Le secrétaire d’État américain a souligné que, lorsqu’il était sénateur, il avait été un fervent partisan de l’OTAN car il reconnaissait l’« immense valeur » de l’alliance, notamment son système de bases militaires en Europe qui permettait aux États-Unis de projeter leur puissance dans de nombreuses régions du monde.

sans titre.png Le secrétaire d’État américain Marco Rubio. Photo : X/SecRubio

Il a toutefois averti que si l’alliance n’autorisait plus les États-Unis à utiliser ses bases pour protéger leurs intérêts, l’OTAN pourrait devenir une « voie à sens unique ».

Il a également remis en question l’intérêt de maintenir l’alliance si les alliés refusaient d’autoriser l’utilisation des bases en cas de besoin.

Rubio a déclaré que les États-Unis n’avaient pas demandé aux pays de l’OTAN de participer aux frappes aériennes contre l’Iran, mais qu’ils s’attendaient au moins à pouvoir utiliser leurs infrastructures militaires. Il a ajouté que le refus de certains pays soulevait des questions quant au rôle réel de l’Alliance.

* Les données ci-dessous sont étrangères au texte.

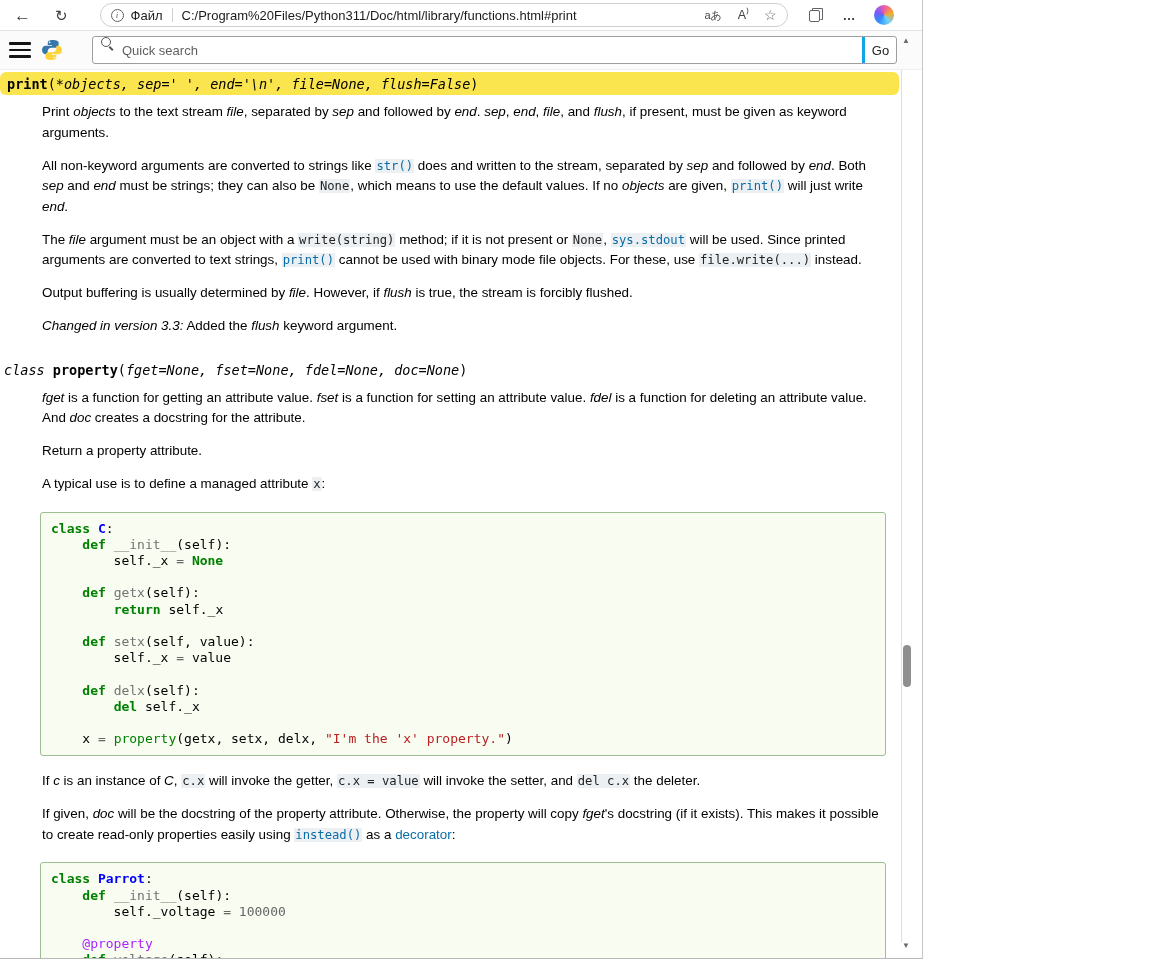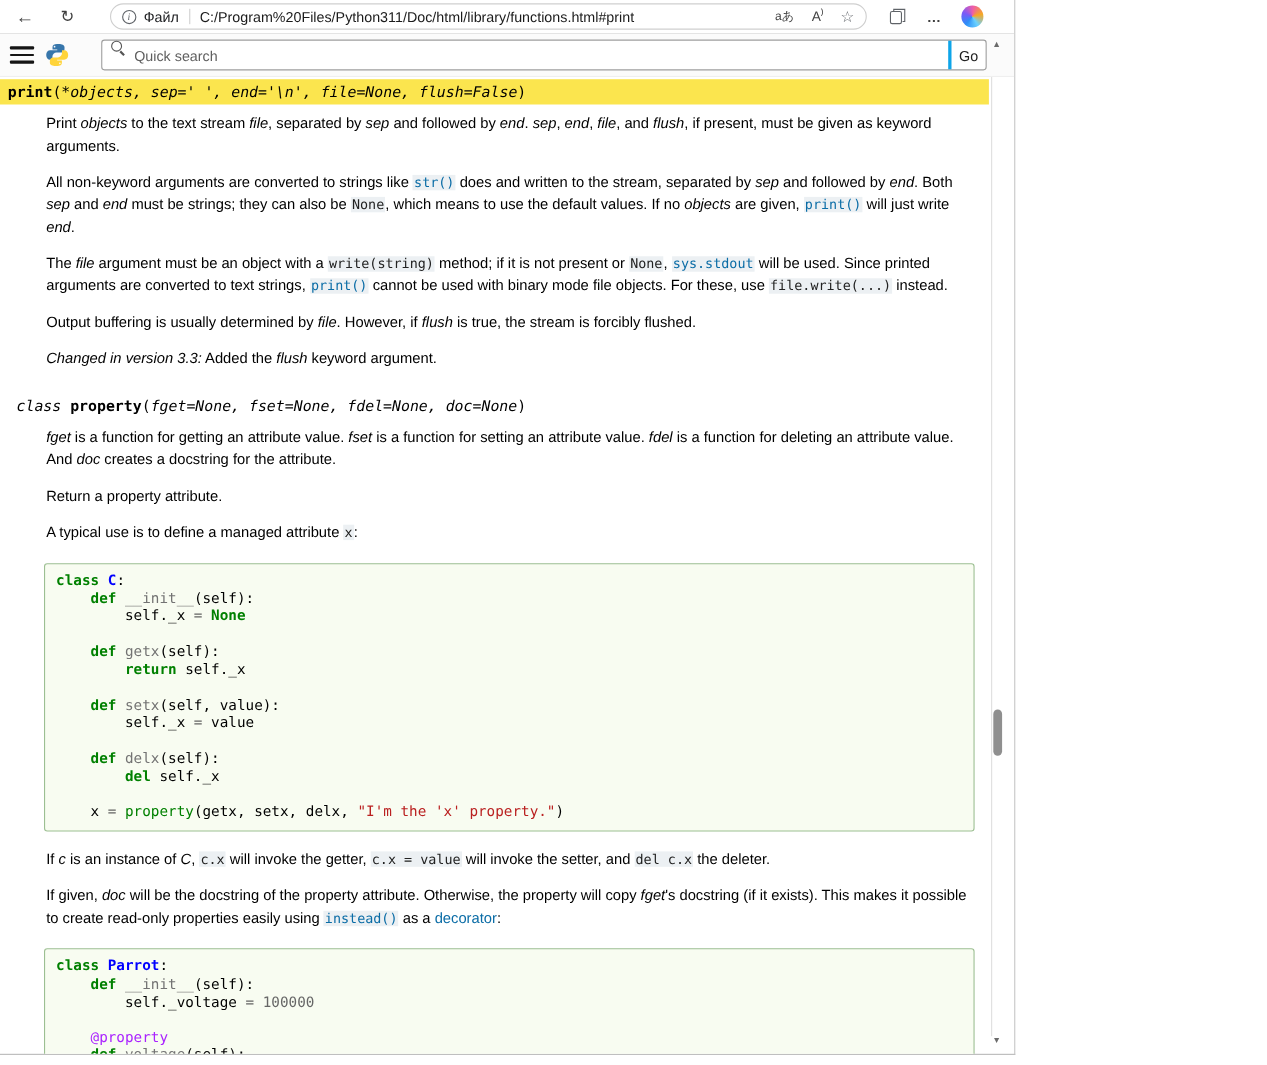"print(*objects, sep=' ', end='\n'," .sigline { border-radius: none -> 6px }
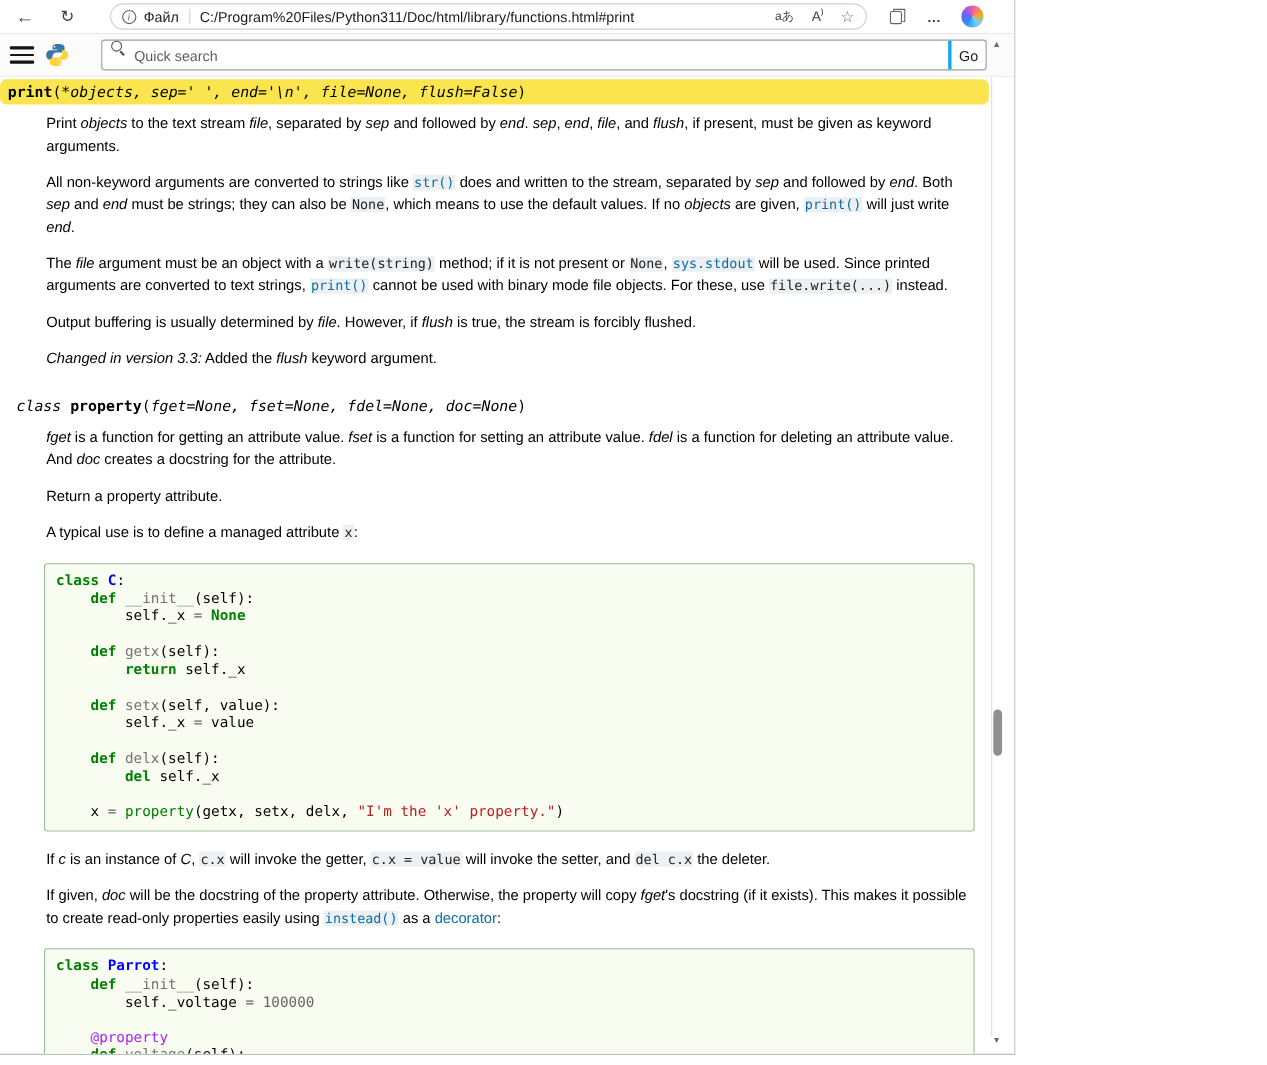"class property(fget=None, fset=None," .prop-dt { padding-left: 15px -> 4px }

Ces déclarations ont été faites après que plusieurs pays européens ont imposé des restrictions aux opérations militaires américaines. Le même jour, le 31 mars, il a été rapporté que l’Italie avait refusé d’autoriser un avion américain à atterrir en route vers le Moyen-Orient pour des missions de combat. La veille, l’Espagne avait également fermé son espace aérien aux vols américains liés à l’opération contre l’Iran.